● THE DATA
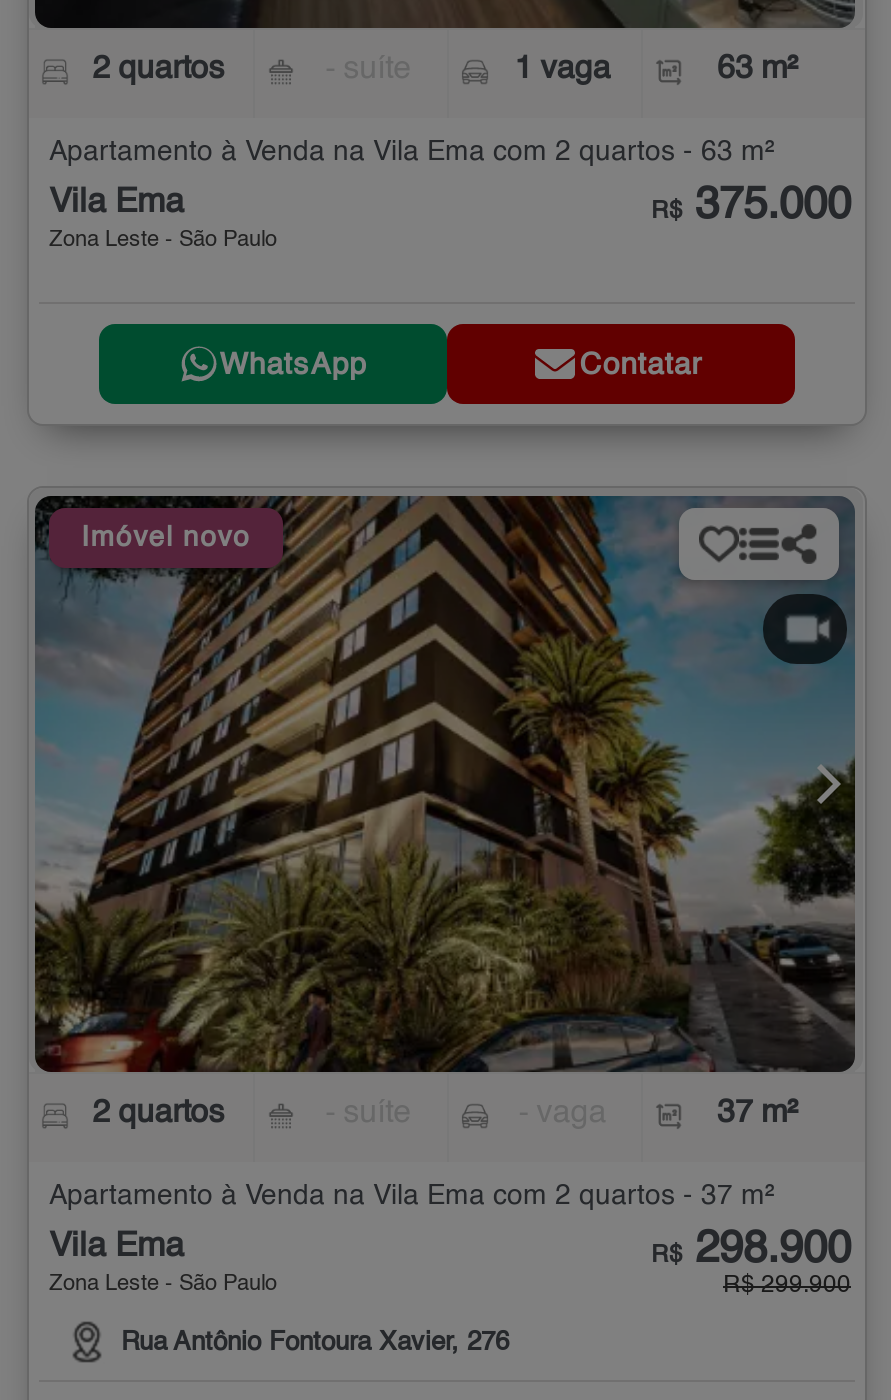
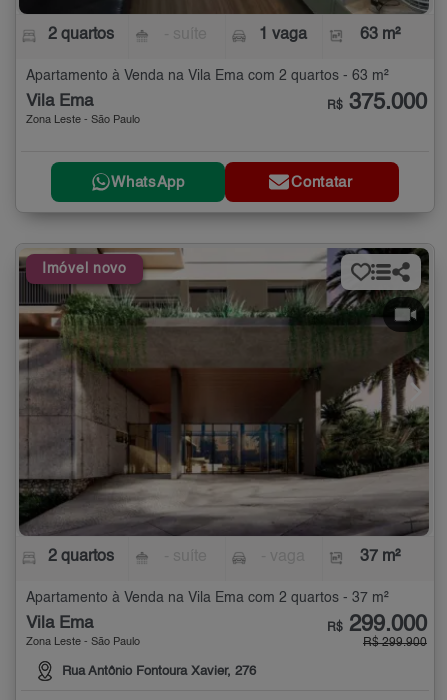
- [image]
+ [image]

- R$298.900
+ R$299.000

...

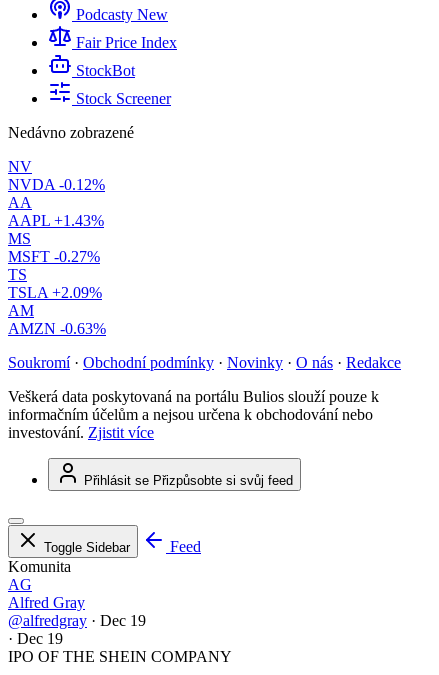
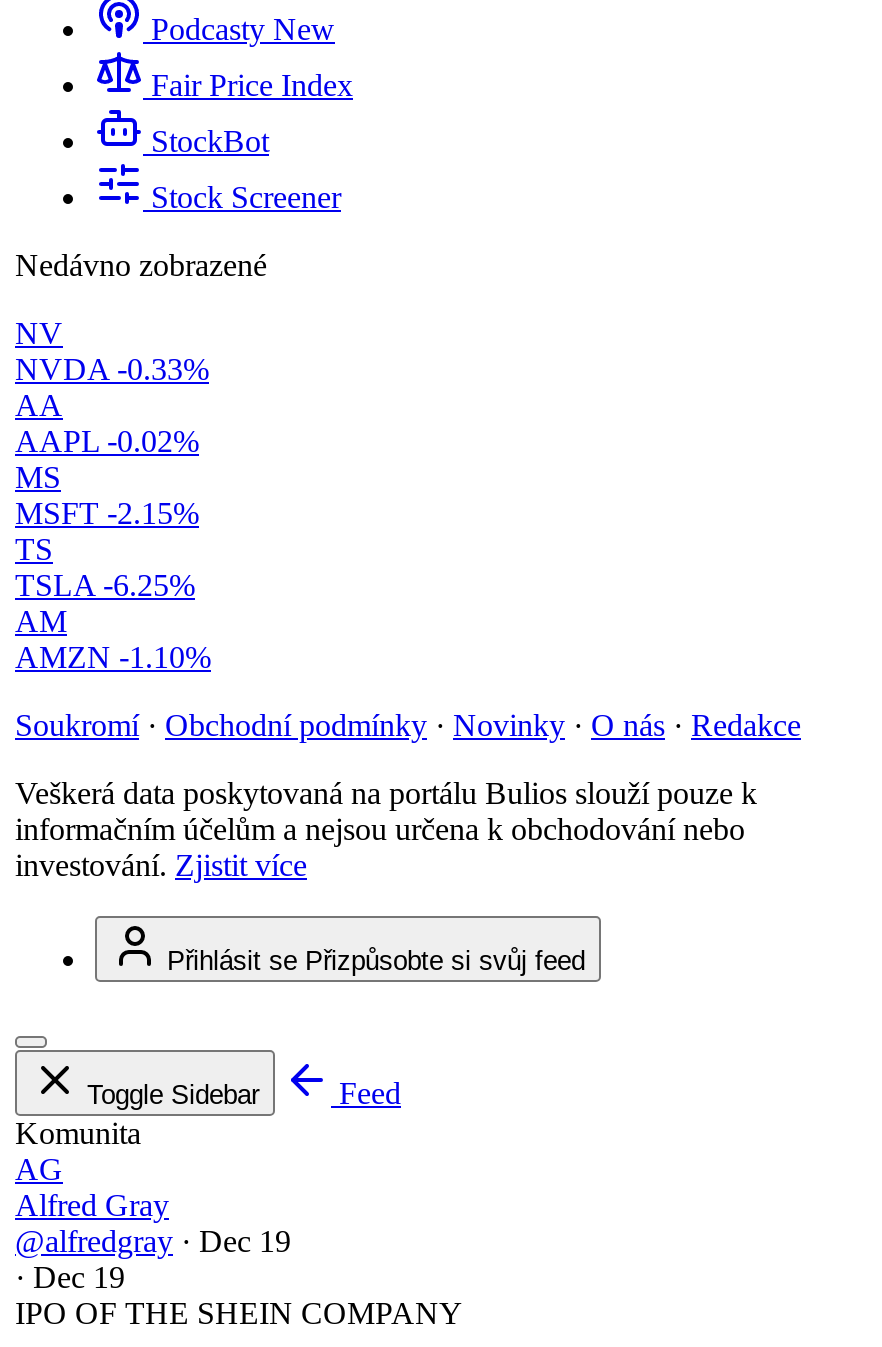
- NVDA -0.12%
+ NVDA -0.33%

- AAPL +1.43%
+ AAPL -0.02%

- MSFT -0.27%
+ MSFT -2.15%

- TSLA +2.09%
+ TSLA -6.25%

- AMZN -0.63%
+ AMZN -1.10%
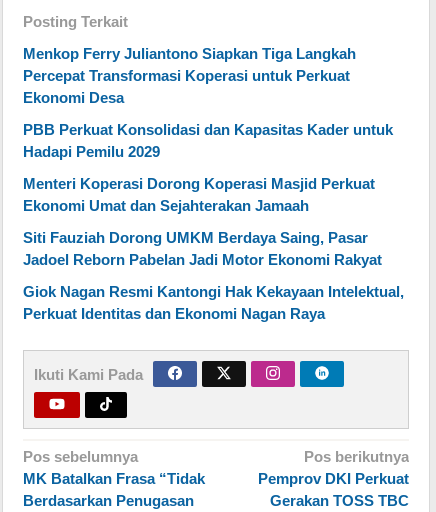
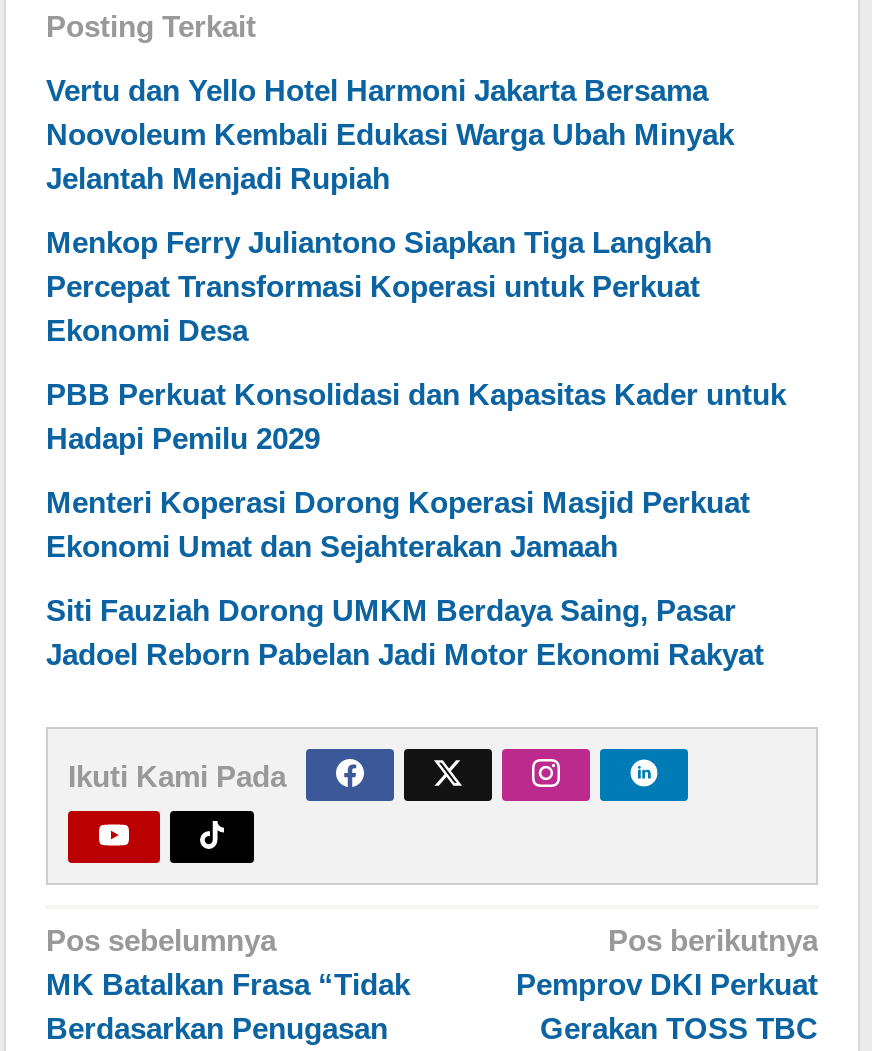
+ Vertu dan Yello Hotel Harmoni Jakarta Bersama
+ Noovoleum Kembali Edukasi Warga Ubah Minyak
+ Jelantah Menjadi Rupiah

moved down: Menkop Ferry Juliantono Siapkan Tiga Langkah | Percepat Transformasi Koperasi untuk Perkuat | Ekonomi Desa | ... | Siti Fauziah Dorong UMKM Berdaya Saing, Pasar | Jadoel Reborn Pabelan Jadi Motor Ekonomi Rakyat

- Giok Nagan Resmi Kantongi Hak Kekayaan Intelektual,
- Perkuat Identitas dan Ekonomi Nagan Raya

● EXERCISE DIRECTIONS
Starting with the line that holds "moved down: Menkop" and ending with the line that holds "- Perkuat Identitas dan Ekonomi Nagan Raya", retype every line in the data above exactly, and nothing else.

● SOLUTION BELOW
moved down: Menkop Ferry Juliantono Siapkan Tiga Langkah | Percepat Transformasi Koperasi untuk Perkuat | Ekonomi Desa | ... | Siti Fauziah Dorong UMKM Berdaya Saing, Pasar | Jadoel Reborn Pabelan Jadi Motor Ekonomi Rakyat

- Giok Nagan Resmi Kantongi Hak Kekayaan Intelektual,
- Perkuat Identitas dan Ekonomi Nagan Raya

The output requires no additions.